La Joie de lire, "Récits", 2008.

ce_cahierL'histoire : Granninouchka perd la mémoire. Pas tout le temps, pas souvent. Mais suffisamment pour ce soit pénible. Pour elle et pour les autres. La mère de Gaspard, sa fille, décide de la mettre dans un endroit adapté. Adapté pour qui ?

Notre avis : Les romans pour enfants ne présentent pas souvent des histoires où le personnage principal est une personne âgée qui présente, en plus, des défaillances. Le sujet fait trop penser à la mort et est trop triste. Pourtant, les romans parlent bien de drogue, de tueur, de malheur, alors pourquoi pas de la vieillesse ? Ce n'est pas une honteuse maladie. Nous admettons toutefois que le sujet peut difficilement convenir aux jeunes lecteurs qui ne vouent pas obligatoirement un intérêt pour la démence sénile. Toutefois, nous pensons que ce roman peut plaire en tant qu'achèvement de la série de Gaspard. Nous avons connu Gaspard et Nouchka et cette dernière est un peu devenue la grand-mère du lecteur s'identifiant à Gaspard enfant. L'intérêt est donc existant. Et, sans créer de système d'identification, Nouchka peut rappeller au lecteur ses propres grands-parents, s'il en a. Nous ne voulions pas justifier un intérêt possible car nous ne doutons qu'un roman puisse plaire, mais nous tenions à exposer notre point de vue sur cette publication qui peut être, malheureusement, contestée.

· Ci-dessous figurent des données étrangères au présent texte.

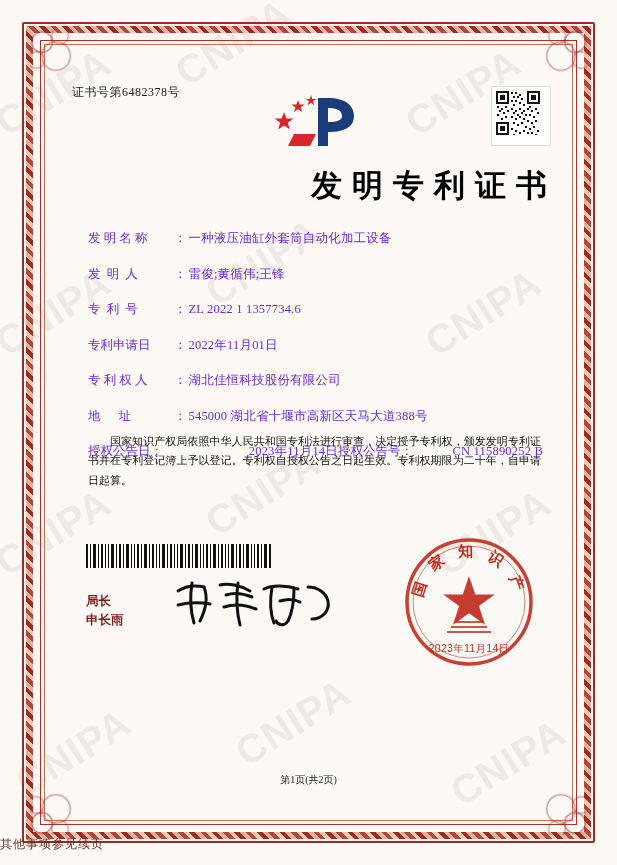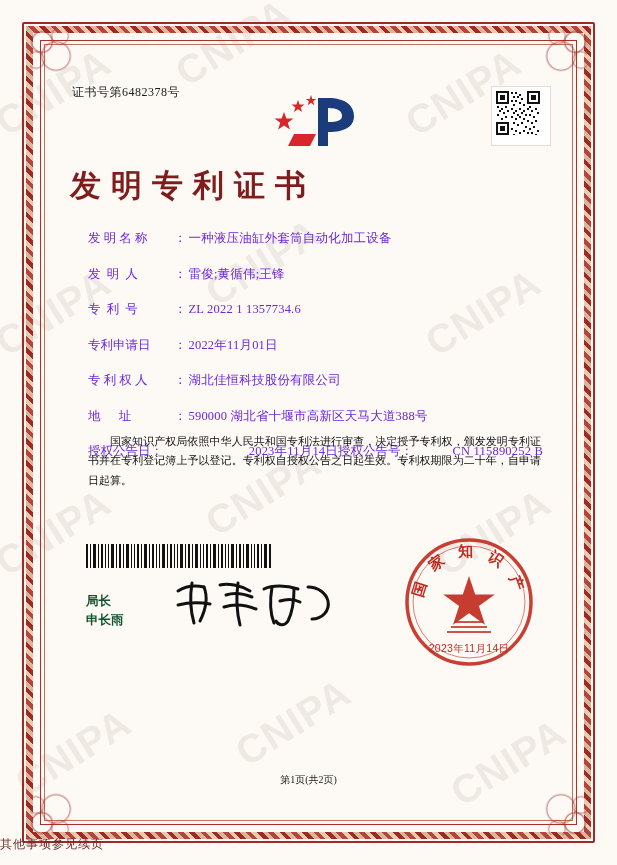--- a/index.html
+++ b/index.html
@@ -109,25 +109,25 @@
     top: 30px;
     transform: translateX(-50%);
     width: 110px;
     height: 62px;
   }
 
   .title {
     position: absolute;
     left: 0; right: 0;
     top: 105px;
-    text-align: left;
+    text-align: right;
     font-size: 31px;
     font-weight: bold;
     letter-spacing: 10px;
-    color: #7f1d1d;
+    color: #000000;
     font-family: "Liberation Serif", "DejaVu Serif", serif;
     text-indent: 10px;
   }
 
   .fields {
     position: absolute;
     left: 28px;
     right: 14px;
     top: 170px;
   }
@@ -185,21 +185,21 @@
     width: 185px;
     height: 24px;
   }
 
   .sign-block {
     position: absolute;
     left: 26px;
     top: 532px;
     font-size: 12.5px;
     line-height: 1.55;
-    color: #14532d;
+    color: #7f1d1d;
     font-weight: bold;
   }
   .signature {
     position: absolute;
     left: 108px;
     top: 515px;
     width: 170px;
     height: 56px;
   }
 
@@ -394,21 +394,21 @@
 
       <div class="field-row">
         <span class="field-label sp0">专 利 权 人</span>
         <span class="field-colon">：</span>
         <span class="field-value">湖北佳恒科技股份有限公司</span>
       </div>
 
       <div class="field-row">
         <span class="field-label sp5">地 址</span>
         <span class="field-colon">：</span>
-        <span class="field-value">590000 湖北省十堰市高新区天马大道388号</span>
+        <span class="field-value">545000 湖北省十堰市高新区天马大道388号</span>
       </div>
 
       <div class="field-row split">
         <div class="half half-left">
           <span class="field-label sp0">授权公告日</span>
           <span class="field-colon">：</span>
           <span class="field-value">2023年11月14日</span>
         </div>
         <div class="half">
           <span class="field-label sp0">授权公告号</span>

Au sujet de l'histoire, la construction est exemplaire. Valérie Dayre parvient à retranscrire, par l'écriture, les démences de Nouchka. Phrases inachevées, digressions, ratures : ce cahier est réaliste. Nous nous sommes laissés porter par ce récit très émouvant, poétique parfois, et tristement drôle aussi, grâce à la personnalité habituelle de Nouchka. Valérie Dayre offre aussi une critique réaliste et équilibrée (donc sans exagération) des hospices pour personnes âgées.
Bilan : un roman bien écrit, émouvant, réaliste, captivant.